▶ PROBLEM DESCRIPTION:
The required result is a copy of each line below in which "label" appears.

(Code change snippets)
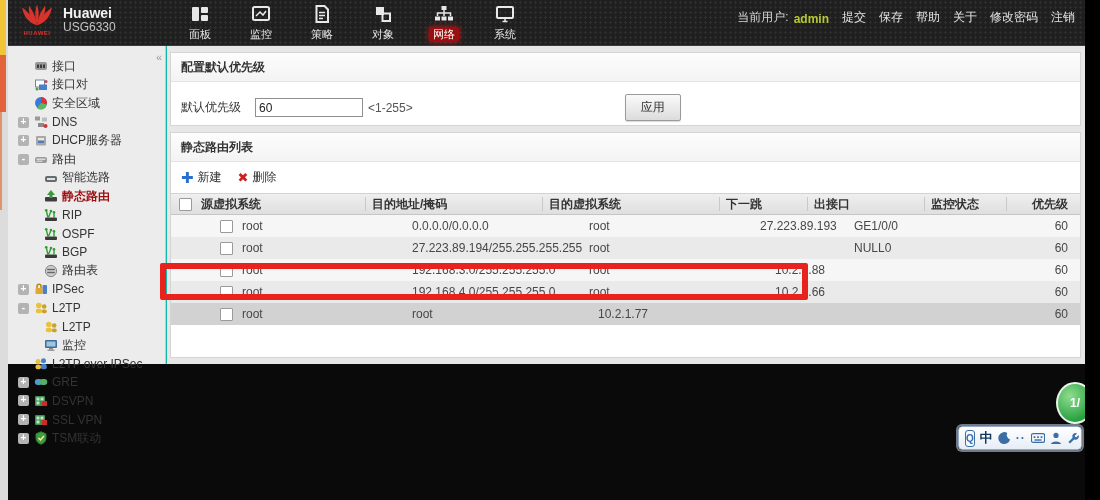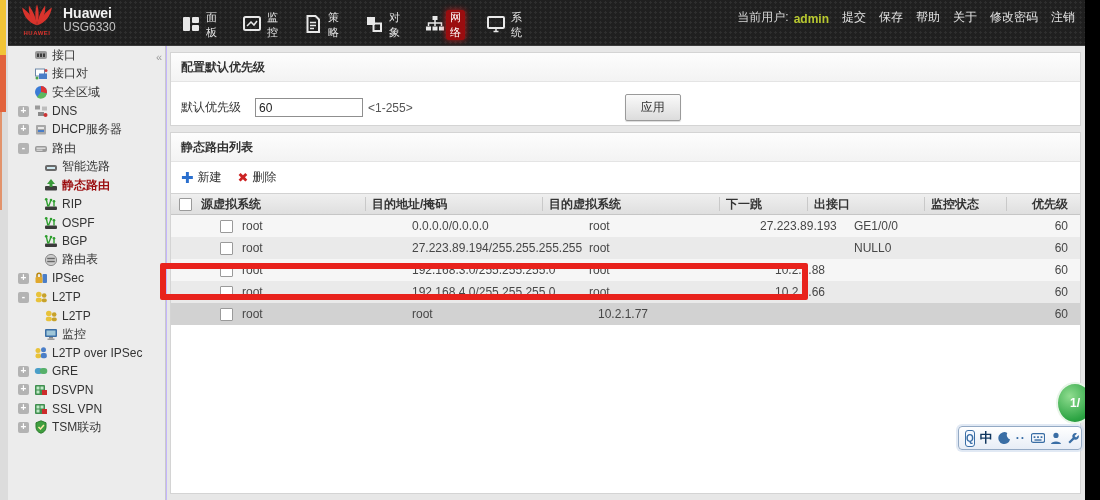--- a/index.html
+++ b/index.html
@@ -16,7 +16,7 @@
   .edge-line{position:absolute;left:0;top:112px;width:2px;height:98px;background:#e2936c;z-index:20;}
   .right-strip{position:absolute;right:0;top:0;width:15px;height:500px;background:#000;z-index:30;}
 
-  .screen{position:absolute;left:8px;top:0;width:1077px;height:500px;background:#c4b5fd;}
+  .screen{position:absolute;left:8px;top:0;width:1077px;height:364px;background:#14b8a6;}
 
   
   .topbar{

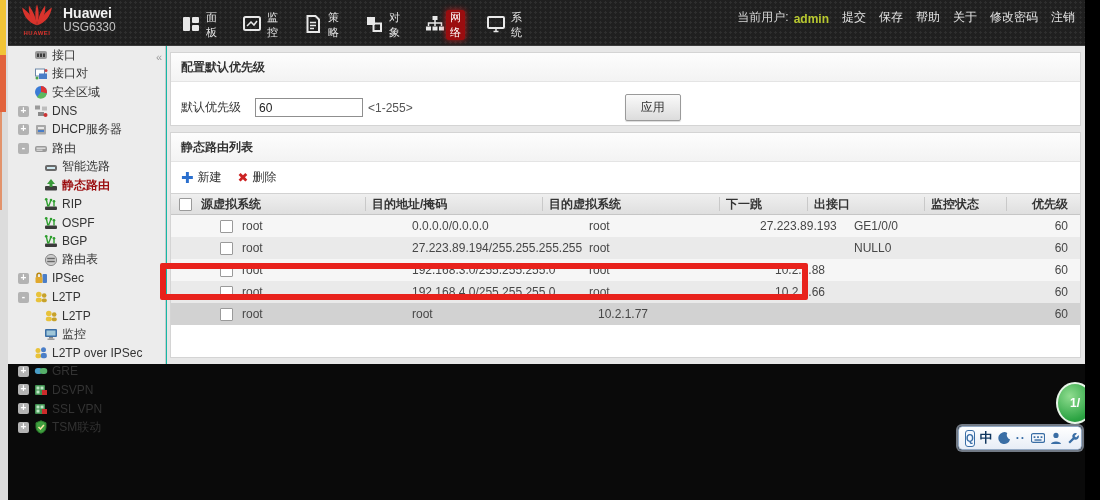--- a/index.html
+++ b/index.html
@@ -33,7 +33,7 @@
   .brand-name{color:#f2f2f2;font-weight:bold;font-size:14px;}
   .brand-model{color:#c4c4c4;font-size:12px;}
   .nav{position:absolute;left:172px;top:3px;height:42px;display:flex;gap:21px;}
-  .nav-item{width:40px;display:flex;flex-direction:row;align-items:center;justify-content:space-between;cursor:pointer;}
+  .nav-item{width:40px;display:flex;flex-direction:column;align-items:center;justify-content:flex-start;cursor:pointer;}
   .nav-icon{width:22px;height:22px;display:block;}
   .nav-label{font-size:11px;color:#e6e6e6;margin-top:2px;padding:0 4px;border-radius:3px;}
   .nav-item.active .nav-label{background:#9b0d0f;color:#fff;box-shadow:0 0 6px rgba(220,30,30,.8);}

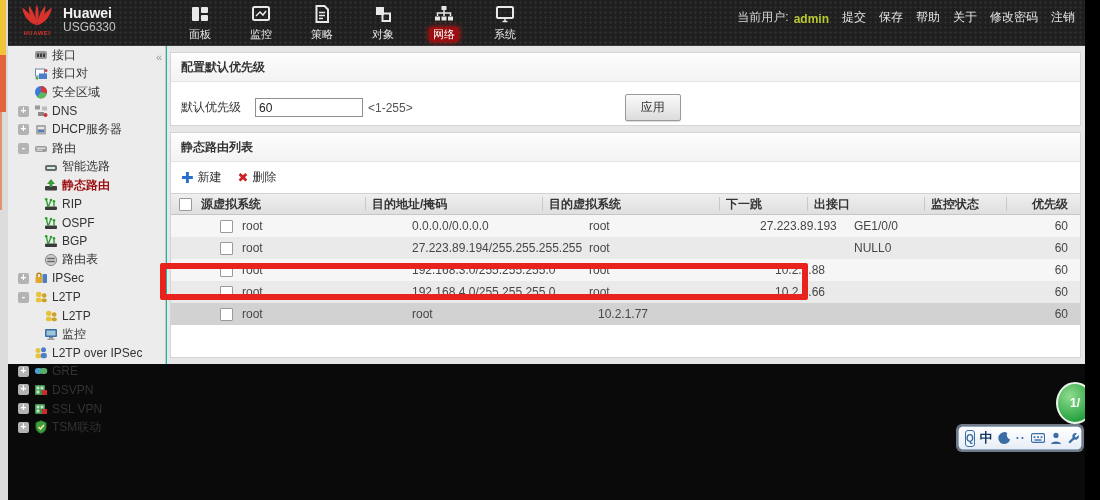--- a/index.html
+++ b/index.html
@@ -45,7 +45,7 @@
   
   .sidebar{position:absolute;left:0;top:46px;width:158px;bottom:0;background:#ececec;border-right:1px solid #c9c9c9;box-sizing:border-box;}
   .side-collapse{position:absolute;right:3px;top:5px;color:#9a9a9a;font-size:11px;cursor:pointer;}
-  .side-list{padding-top:0;}
+  .side-list{padding-top:11px;}
   .side-item{display:flex;align-items:center;height:18.6px;font-size:12px;color:#333;padding-left:10px;cursor:pointer;white-space:nowrap;}
   .side-item.lvl2{padding-left:36px;}
   .expander{flex:0 0 11px;height:11px;background:#b3b3b3;color:#fff;font-size:10px;line-height:10px;text-align:center;border-radius:2px;margin-right:5px;font-weight:bold;}

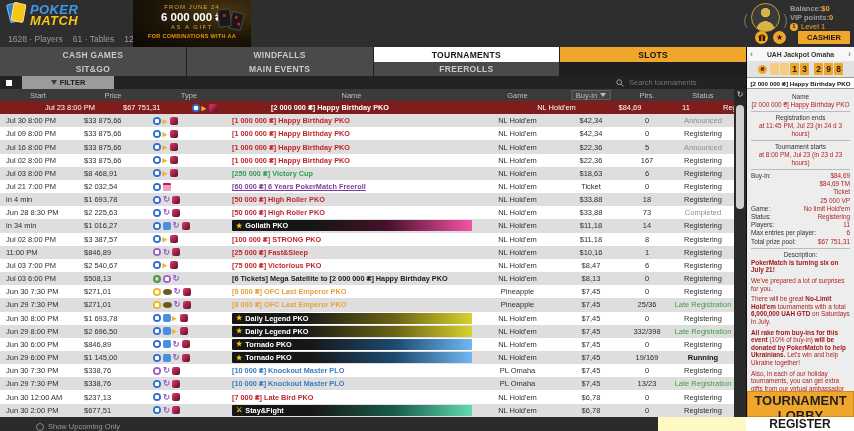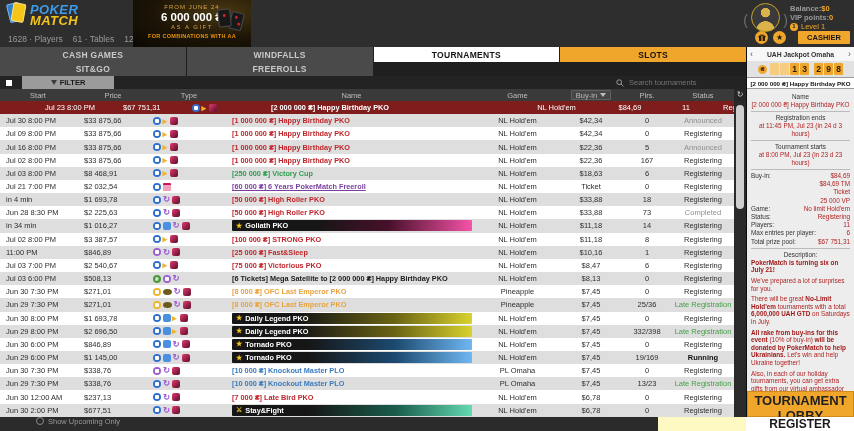--- a/index.html
+++ b/index.html
@@ -189,6 +189,7 @@
         </nav>
       <nav class="tabrow tabrow2" id="tabs2">
           <div class="tab">SIT&amp;GO</div>
+          <div class="tab">MAIN EVENTS</div>
           <div class="tab">FREEROLLS</div>
         </nav>
       <div class="filterbar">

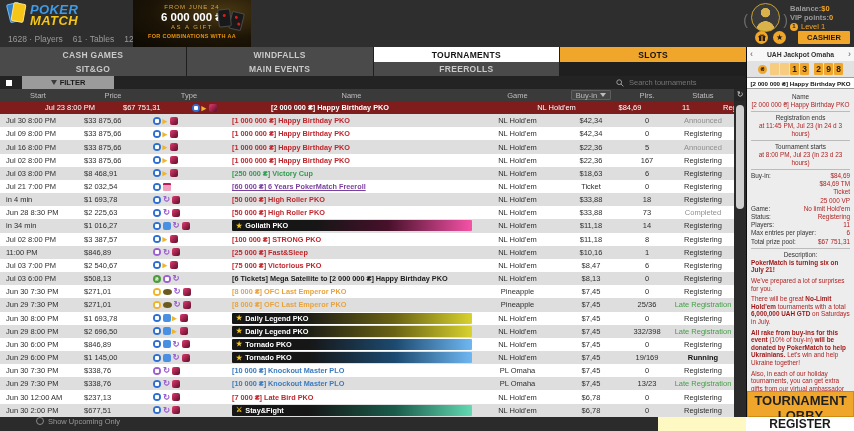--- a/index.html
+++ b/index.html
@@ -116,7 +116,7 @@
 
   
   .bottombar{position:absolute;left:0;top:417px;width:854px;height:14px;display:flex;background:#2B2B2B;}
-  .upcoming{flex:0 0 658px;display:flex;align-items:flex-start;gap:4px;padding-left:36px;color:#9A9A9A;font-size:7.5px;cursor:pointer;}
+  .upcoming{flex:0 0 658px;display:flex;align-items:flex-end;gap:4px;padding-left:36px;color:#9A9A9A;font-size:7.5px;cursor:pointer;}
   .radio{width:8px;height:8px;border:1px solid #8a8a8a;border-radius:50%;flex:none;}
   .quickseat{flex:0 0 88px;background:#fef9c3;border:none;font-weight:bold;font-size:8px;color:#1a1a1a;cursor:pointer;padding:16px;}
   .registerbtn{flex:1;background:#fff;border:none;font-weight:bold;font-size:12px;color:#1a1a1a;cursor:pointer;padding:0;}

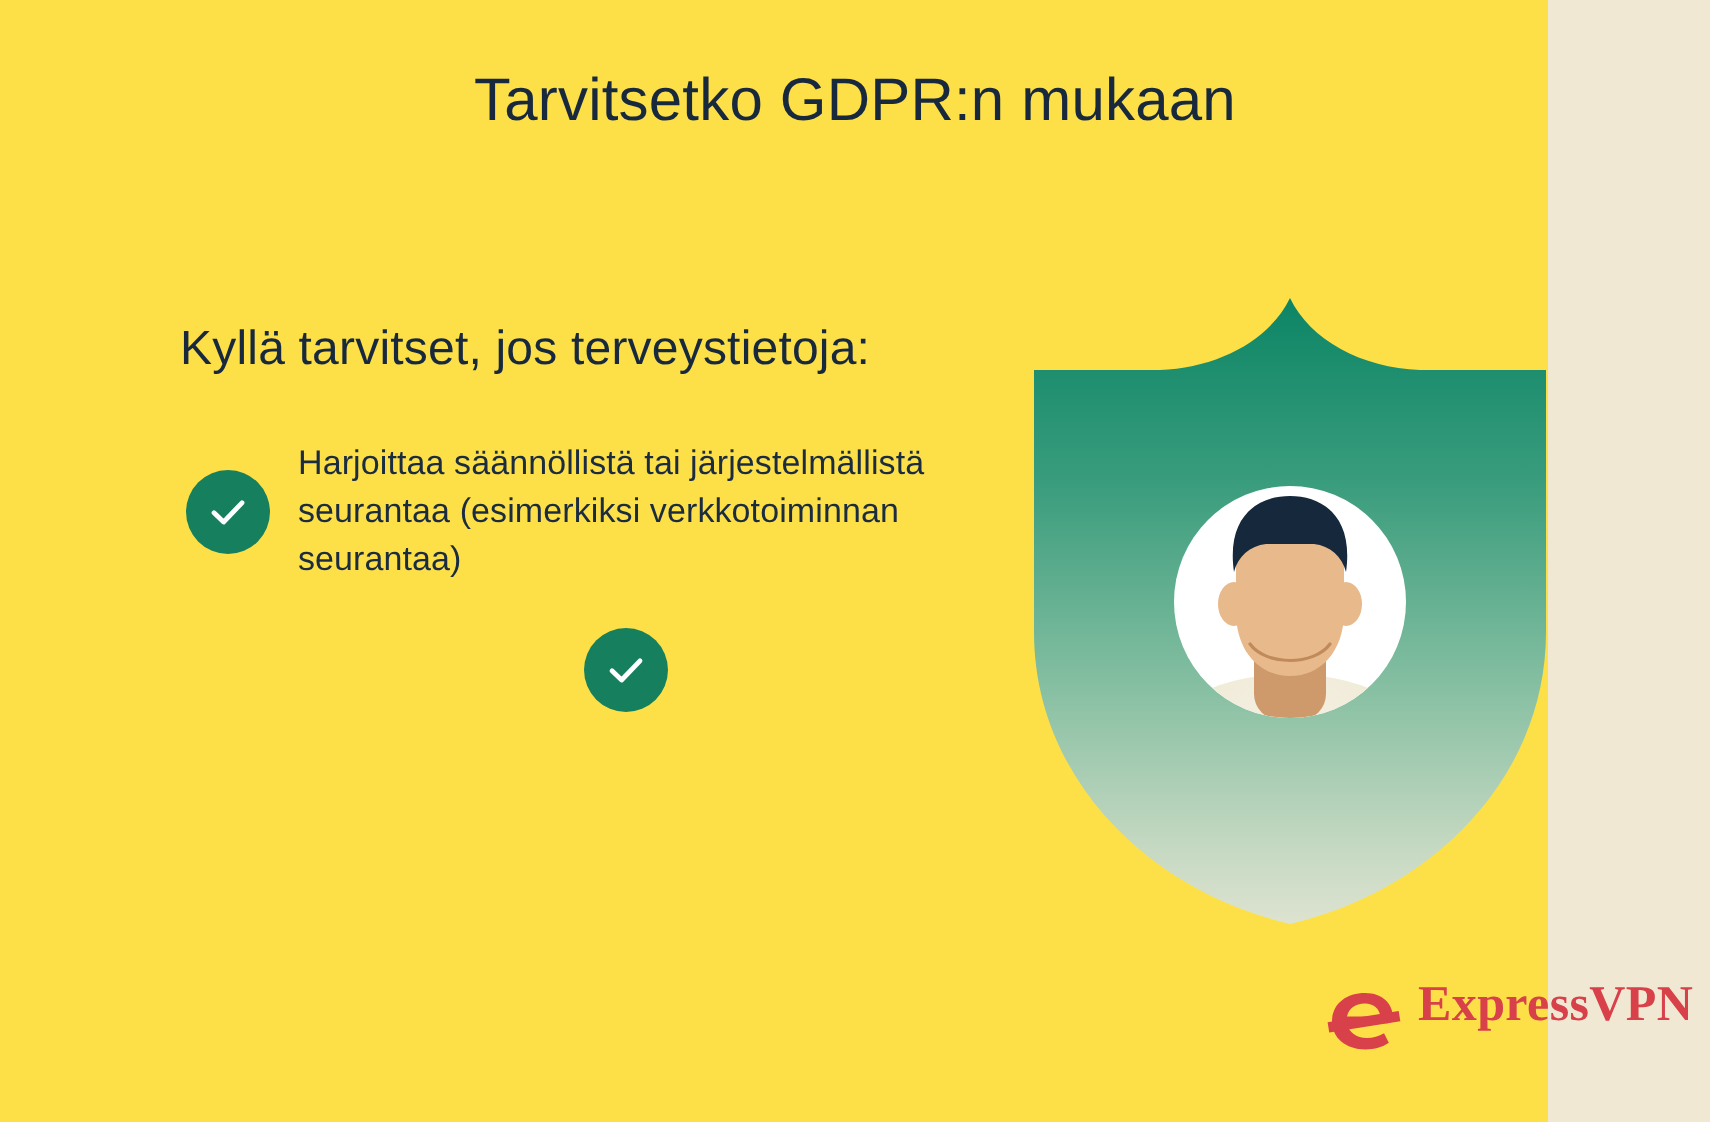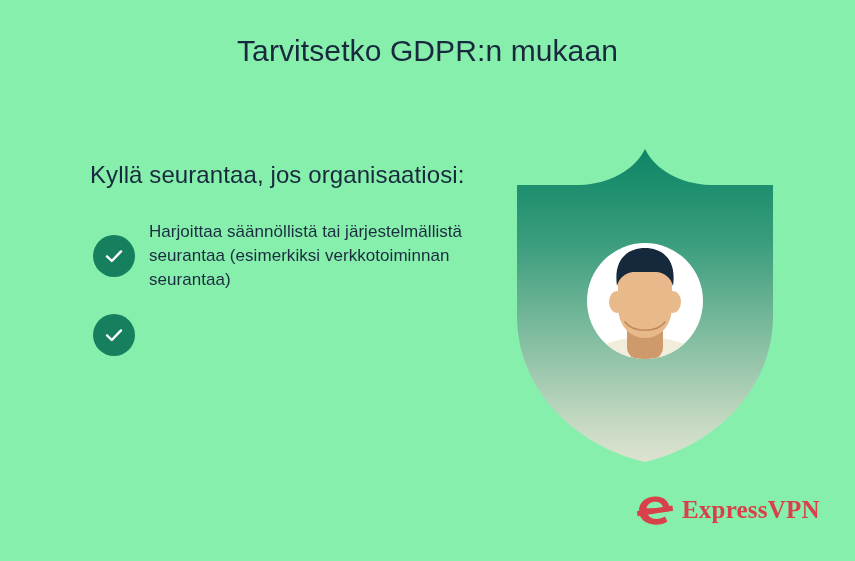--- a/index.html
+++ b/index.html
@@ -15,9 +15,9 @@
   }
   #infographic {
     position: relative;
-    width: 855px;
+    width: 774px;
     height: 561px;
-    background: #86efac;
+    background: #fde047;
   }
 
   

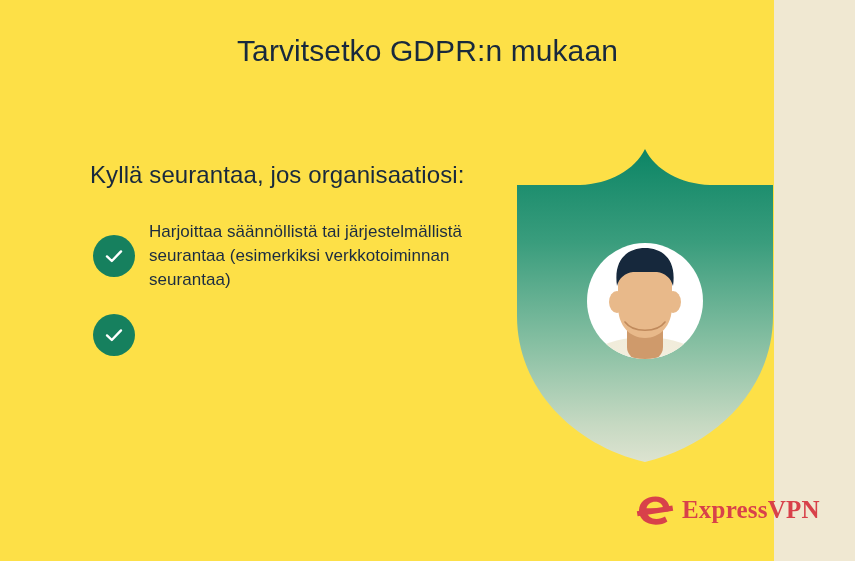--- a/index.html
+++ b/index.html
@@ -132,7 +132,7 @@
     <span class="tline">Tarvitsetko GDPR:n mukaan</span>
   </div>
 
-  <div id="subheading">Kyllä seurantaa, jos organisaatiosi:</div>
+  <div id="subheading">Kyllä tarvitset, jos terveystietoja:</div>
 
   <div id="checklist">
 

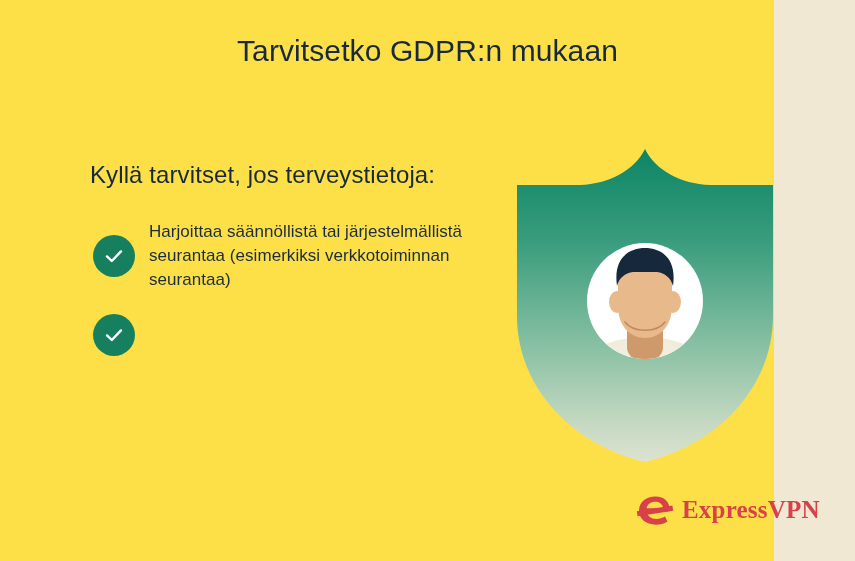--- a/index.html
+++ b/index.html
@@ -61,6 +61,7 @@
     display: flex;
     align-items: flex-start;
     margin-bottom: 16px;
+    justify-content: center;
   }
   .check-badge {
     flex: 0 0 auto;

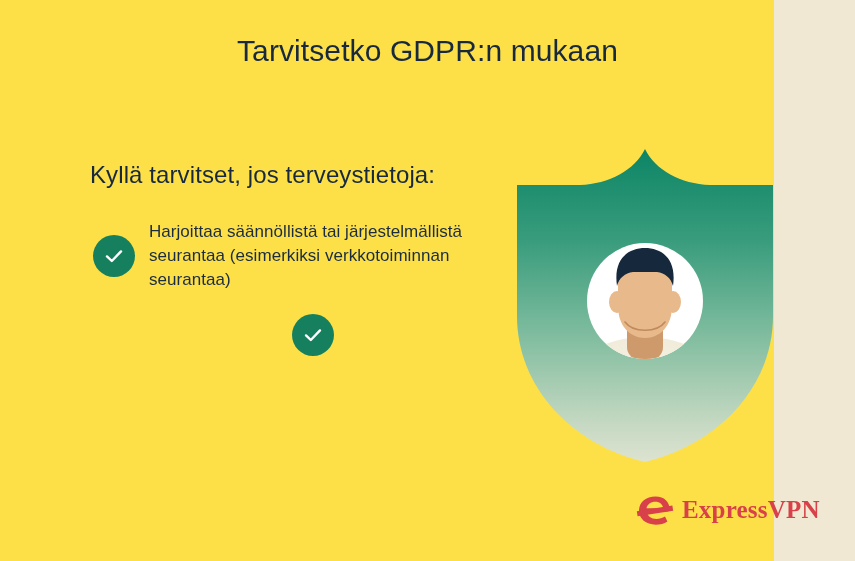--- a/index.html
+++ b/index.html
@@ -103,10 +103,9 @@
   
   #logo {
     position: absolute;
-    left: 634px;
+    left: 661px;
     top: 490px;
     display: flex;
-    align-items: center;
   }
   #logo-mark {
     flex: 0 0 auto;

▶ RESPONSE:
   .nav-label{font-size:11px;color:#e6e6e6;margin-top:2px;padding:0 4px;border-radius:3px;}
   .nav-item.active .nav-label{background:#9b0d0f;color:#fff;box-shadow:0 0 6px rgba(220,30,30,.8);}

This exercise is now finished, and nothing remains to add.